**Try it:** Retype the lines below exactly, but only those from the line that has "[311,71,455,91] [75,94,140,110] &" through the line that has "[173,1185,190,1193] -u ->". Omit every picture.
Dataset extract START
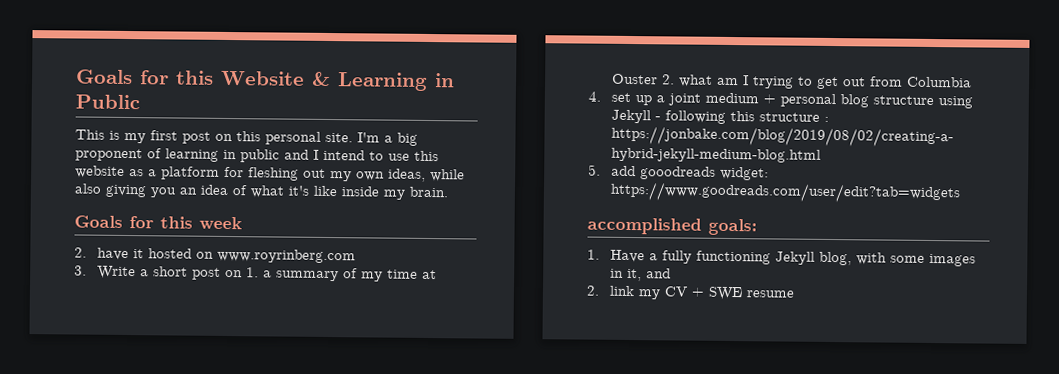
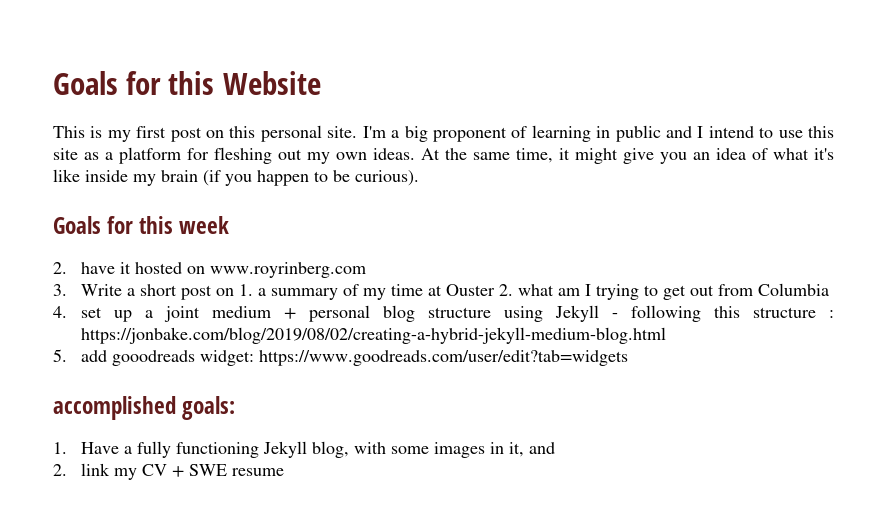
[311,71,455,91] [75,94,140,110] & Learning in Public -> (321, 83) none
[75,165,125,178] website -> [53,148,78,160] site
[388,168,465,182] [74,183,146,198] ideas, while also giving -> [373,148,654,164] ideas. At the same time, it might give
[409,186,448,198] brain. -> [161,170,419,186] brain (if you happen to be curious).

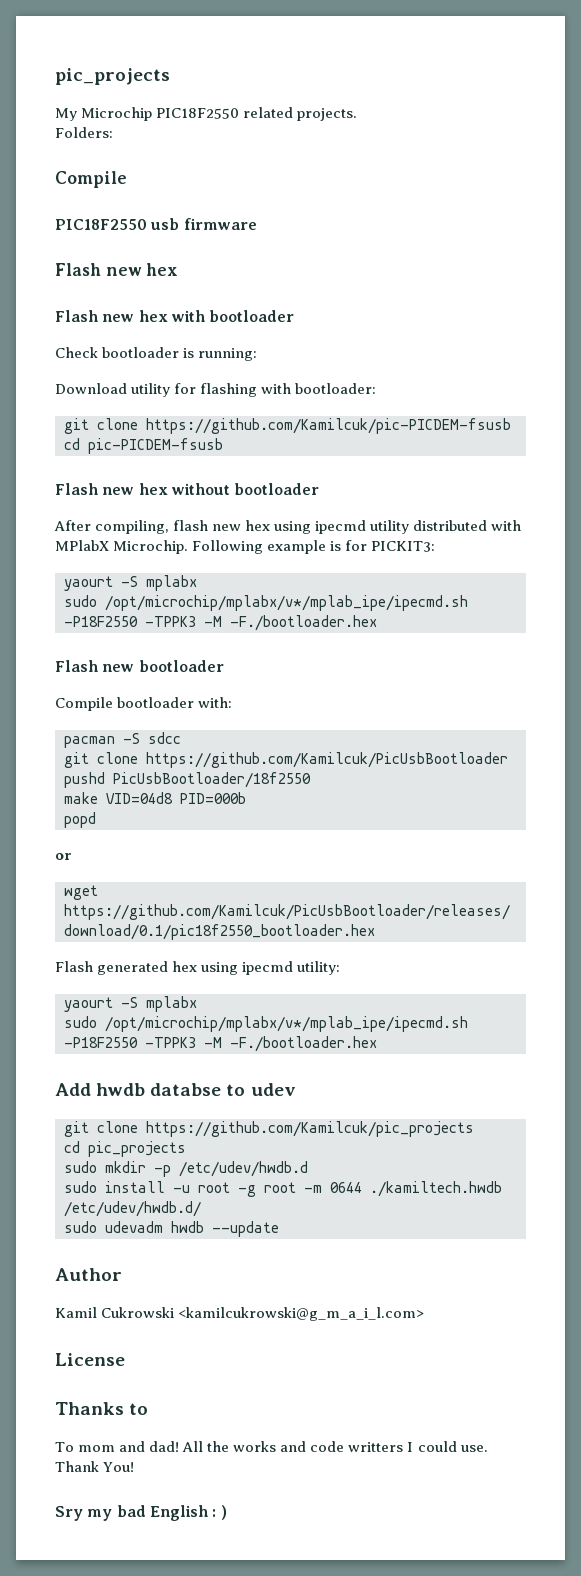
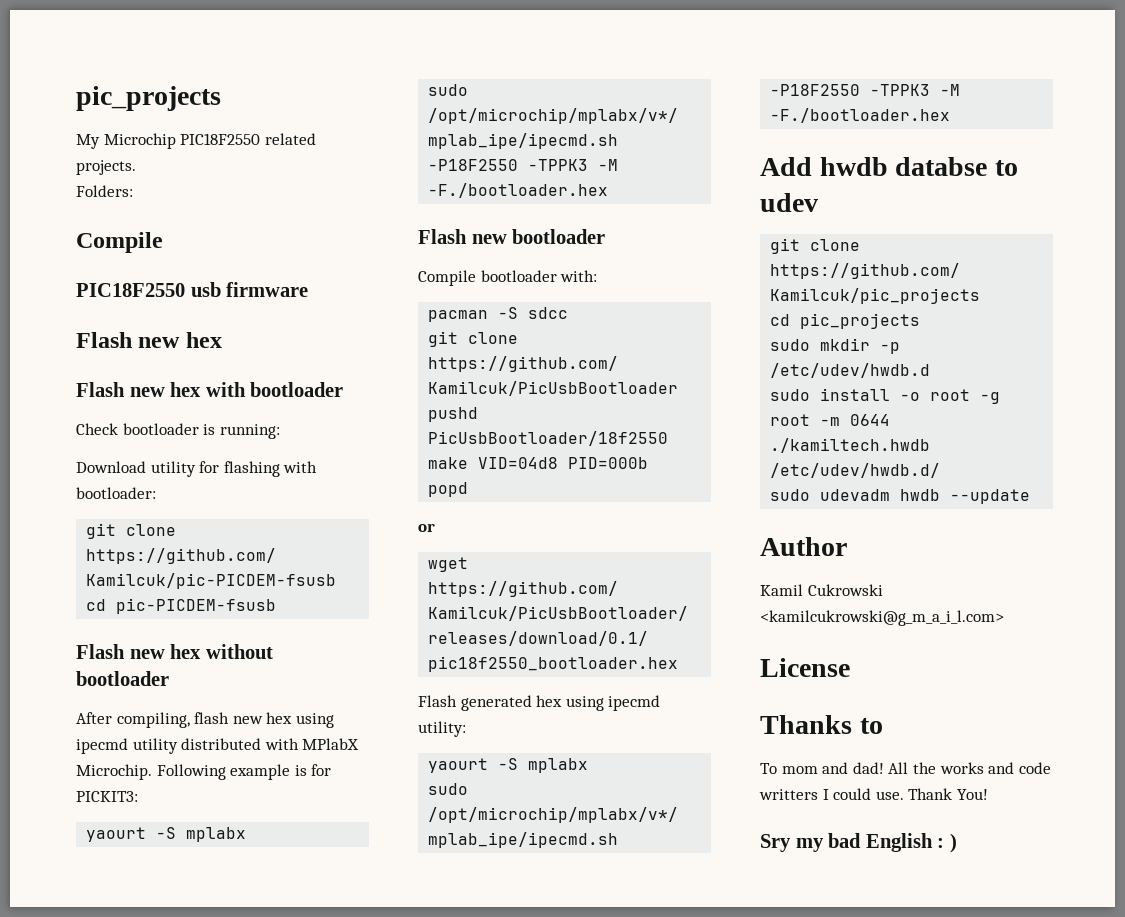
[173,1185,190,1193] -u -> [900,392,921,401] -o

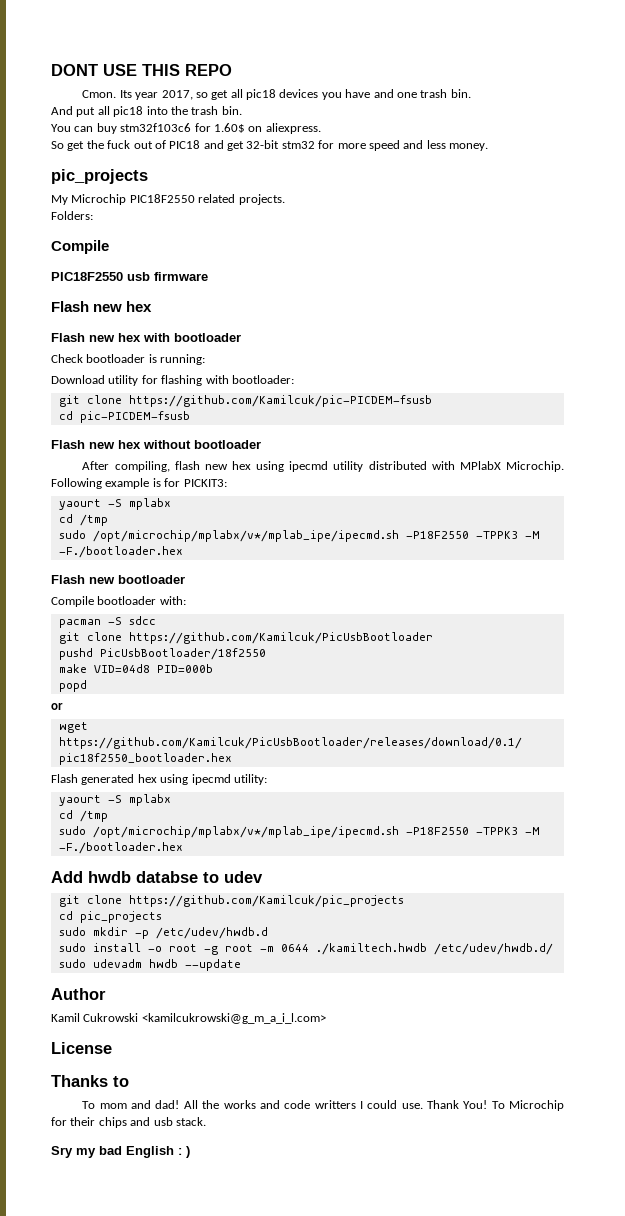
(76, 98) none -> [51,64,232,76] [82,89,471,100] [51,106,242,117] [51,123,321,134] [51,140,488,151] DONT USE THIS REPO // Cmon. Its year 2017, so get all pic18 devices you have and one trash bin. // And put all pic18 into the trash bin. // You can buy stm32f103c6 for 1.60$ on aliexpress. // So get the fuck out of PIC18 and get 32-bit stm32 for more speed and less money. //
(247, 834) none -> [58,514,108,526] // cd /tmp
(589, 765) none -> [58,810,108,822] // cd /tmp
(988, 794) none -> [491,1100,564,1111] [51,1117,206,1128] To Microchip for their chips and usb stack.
Dataset extract END
Dataset extract START
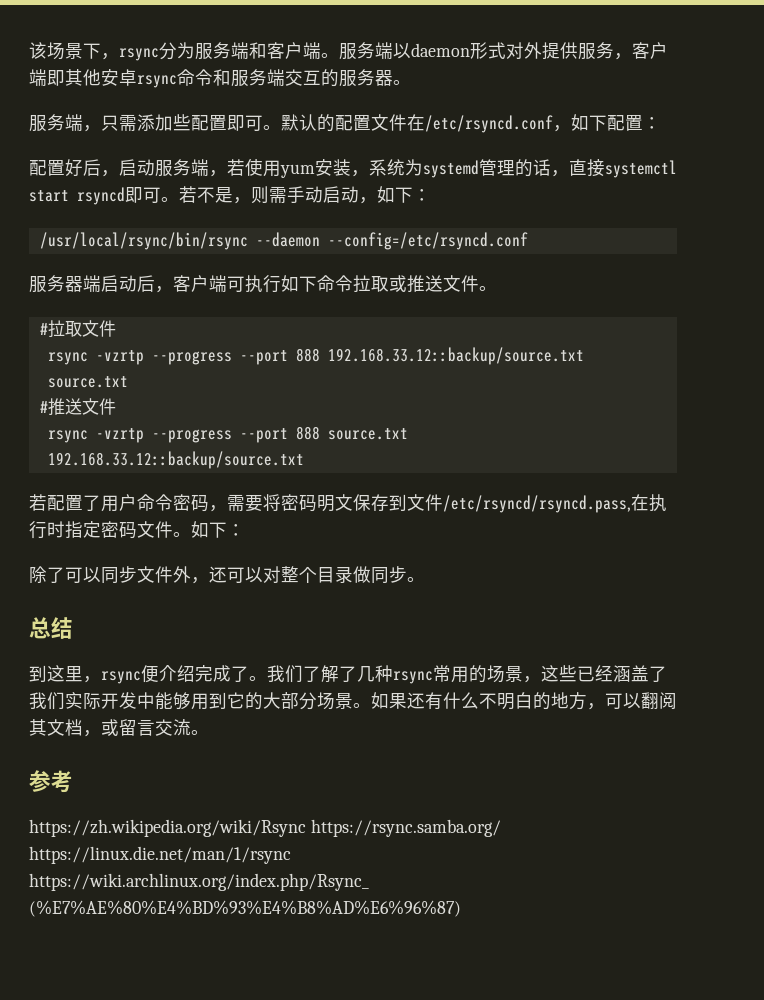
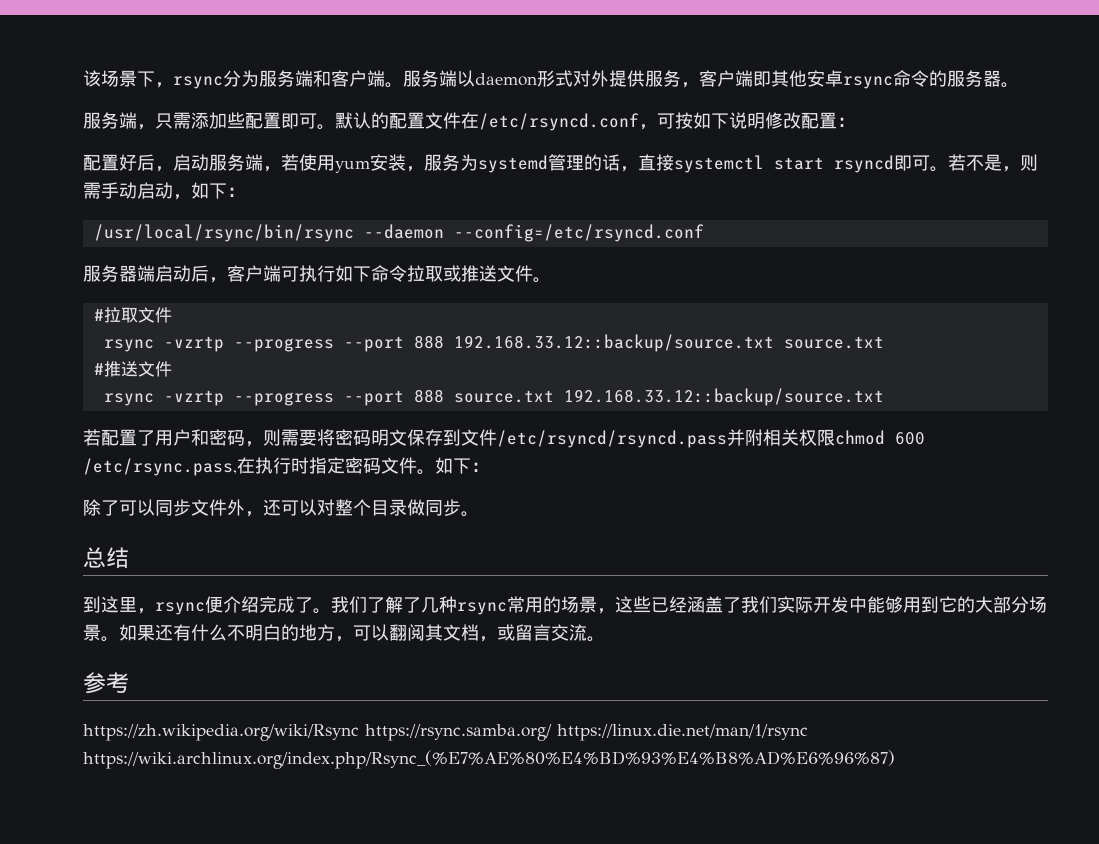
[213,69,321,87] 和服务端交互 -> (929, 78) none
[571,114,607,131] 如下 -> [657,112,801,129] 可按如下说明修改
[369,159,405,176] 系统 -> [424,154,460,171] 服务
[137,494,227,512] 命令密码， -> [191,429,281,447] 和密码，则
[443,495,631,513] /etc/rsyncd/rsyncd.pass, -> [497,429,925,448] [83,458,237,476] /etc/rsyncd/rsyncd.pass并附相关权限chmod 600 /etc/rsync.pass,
Dataset extract END
**Problem solution:**
[311,71,455,91] [75,94,140,110] & Learning in Public -> (321, 83) none
[75,165,125,178] website -> [53,148,78,160] site
[388,168,465,182] [74,183,146,198] ideas, while also giving -> [373,148,654,164] ideas. At the same time, it might give
[409,186,448,198] brain. -> [161,170,419,186] brain (if you happen to be curious).

[173,1185,190,1193] -u -> [900,392,921,401] -o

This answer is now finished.